The company’s operating profit margin expanded by 110 basis points to 12.1 per cent in Q2, the eighth consecutive quarter of such expansion. It was led by higher productivity in fixed price projects, volume growth, savings from sales, general and administration optimisation, and currency benefits.
Tech Mahindra expects to hit the 15 per cent margin, led by better integration of group companies, lower subcontracting costs, a higher mix of fixed-price projects, and improving operational efficiencies in utilisation and offshore delivery.
The company had an exit margin of about 7.5 per cent in FY24 and has expanded it in the past six quarters to achieve the 15 per cent target by FY27, according to HDFC Securities. Margin expansion was achieved through disciplined pricing, focus on higher-margin service lines, and productivity gains, said brokerage analysts led by Amit Chandra. HDFC Securities has increased Tech Mahindra’s earnings estimate by 3 per cent and upgraded its rating while adding a target price of ₹1,700 per share.

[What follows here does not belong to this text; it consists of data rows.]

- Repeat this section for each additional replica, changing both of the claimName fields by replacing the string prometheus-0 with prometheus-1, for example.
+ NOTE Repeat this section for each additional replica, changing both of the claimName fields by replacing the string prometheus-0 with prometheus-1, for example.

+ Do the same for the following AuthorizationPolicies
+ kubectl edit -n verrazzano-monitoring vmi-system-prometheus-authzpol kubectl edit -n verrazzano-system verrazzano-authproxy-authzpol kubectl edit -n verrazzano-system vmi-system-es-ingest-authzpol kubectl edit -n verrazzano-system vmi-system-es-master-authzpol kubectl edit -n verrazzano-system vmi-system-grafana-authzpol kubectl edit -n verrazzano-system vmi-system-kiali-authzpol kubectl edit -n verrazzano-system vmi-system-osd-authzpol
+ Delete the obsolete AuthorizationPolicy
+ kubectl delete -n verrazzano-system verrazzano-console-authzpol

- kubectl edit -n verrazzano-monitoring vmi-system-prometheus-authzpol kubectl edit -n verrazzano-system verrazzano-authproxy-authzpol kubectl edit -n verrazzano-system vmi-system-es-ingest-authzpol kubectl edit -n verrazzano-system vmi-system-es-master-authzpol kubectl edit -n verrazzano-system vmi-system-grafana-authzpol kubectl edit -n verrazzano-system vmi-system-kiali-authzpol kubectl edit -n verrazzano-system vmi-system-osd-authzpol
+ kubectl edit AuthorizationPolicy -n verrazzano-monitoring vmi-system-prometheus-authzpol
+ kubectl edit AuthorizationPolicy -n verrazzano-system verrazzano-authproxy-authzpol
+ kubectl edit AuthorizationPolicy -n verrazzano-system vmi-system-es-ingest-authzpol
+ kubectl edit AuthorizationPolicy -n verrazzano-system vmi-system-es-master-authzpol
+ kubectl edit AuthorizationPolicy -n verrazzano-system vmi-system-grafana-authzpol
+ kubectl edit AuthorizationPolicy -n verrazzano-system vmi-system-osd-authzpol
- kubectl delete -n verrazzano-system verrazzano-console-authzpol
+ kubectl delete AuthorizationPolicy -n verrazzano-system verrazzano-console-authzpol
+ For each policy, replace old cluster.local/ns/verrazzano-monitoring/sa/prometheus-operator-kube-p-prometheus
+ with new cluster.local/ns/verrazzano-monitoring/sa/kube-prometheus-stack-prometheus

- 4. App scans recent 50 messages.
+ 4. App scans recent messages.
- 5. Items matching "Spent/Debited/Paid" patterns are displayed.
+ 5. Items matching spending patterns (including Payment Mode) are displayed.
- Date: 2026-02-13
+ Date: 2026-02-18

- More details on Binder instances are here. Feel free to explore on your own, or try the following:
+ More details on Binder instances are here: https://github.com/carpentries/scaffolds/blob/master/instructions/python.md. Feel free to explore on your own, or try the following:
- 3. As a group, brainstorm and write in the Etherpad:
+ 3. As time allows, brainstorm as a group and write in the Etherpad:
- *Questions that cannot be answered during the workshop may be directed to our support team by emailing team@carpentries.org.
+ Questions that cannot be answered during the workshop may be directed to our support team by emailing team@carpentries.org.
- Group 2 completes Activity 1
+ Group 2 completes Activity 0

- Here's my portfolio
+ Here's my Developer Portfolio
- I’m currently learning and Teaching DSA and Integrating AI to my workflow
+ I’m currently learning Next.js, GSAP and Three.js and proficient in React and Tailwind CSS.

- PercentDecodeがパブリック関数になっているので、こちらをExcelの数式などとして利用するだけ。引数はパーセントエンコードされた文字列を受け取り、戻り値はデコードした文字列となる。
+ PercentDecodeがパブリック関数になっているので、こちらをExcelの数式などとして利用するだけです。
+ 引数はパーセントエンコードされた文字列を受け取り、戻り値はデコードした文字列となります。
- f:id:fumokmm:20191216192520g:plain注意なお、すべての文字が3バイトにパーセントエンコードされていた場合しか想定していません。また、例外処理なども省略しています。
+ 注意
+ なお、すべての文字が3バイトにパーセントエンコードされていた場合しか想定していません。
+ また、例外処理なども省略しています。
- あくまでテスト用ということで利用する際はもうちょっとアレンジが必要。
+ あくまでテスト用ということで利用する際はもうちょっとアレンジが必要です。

Tech Mahindra reported a constant currency revenue growth of 1.6 per cent on a sequential basis in Q2, comfortably beating estimates. It was the highest sequential growth in the past ten quarters and led by improved performance across all company verticals. The retail, manufacturing, and BFSI or banking, financial services, and insurance segments grew 9 per cent, 5.3 per cent and 3.8 per cent, respectively. The communications segment saw a fall of 2 per cent in dollar terms.
Deal wins were at $816 million, up 35 per cent from the previous year. Trailing twelve-month wins are at $3.2 billion, up 57 per cent. Given the deal pipeline, the company expects Q2 FY26 to be better than the first half.
Tech Mahindra’s guidance for FY27 suggests its growth will be better than that of the IT sector. Such performance will depend on deal wins nearing the $1 billion mark or discretionary demand picking up.
Market expectations for FY27 already factor in that Tech Mahindra’s revenue growth will be slightly above the Top-4 peer average. Karan Uppal and Krunal Khandzode, analysts at PhillipCapital Research, say there is potential for upside surprise on margins (consensus at 14 per cent versus the 15 per cent target), which could support earnings upgrades in the coming quarters. The brokerage has a neutral rating with a target price of ₹1,470.
Antique Stock Broking has maintained a hold rating, given that a sustained improvement in large-deal wins is key to delivering FY27 growth acceleration.
Motilal Oswal Research has a buy rating for Tech Mahindra. Brokerage analysts led by Abhishek Pathak believe that the company’s restructuring under a new leadership is going well, and Q2 was another step in the right direction.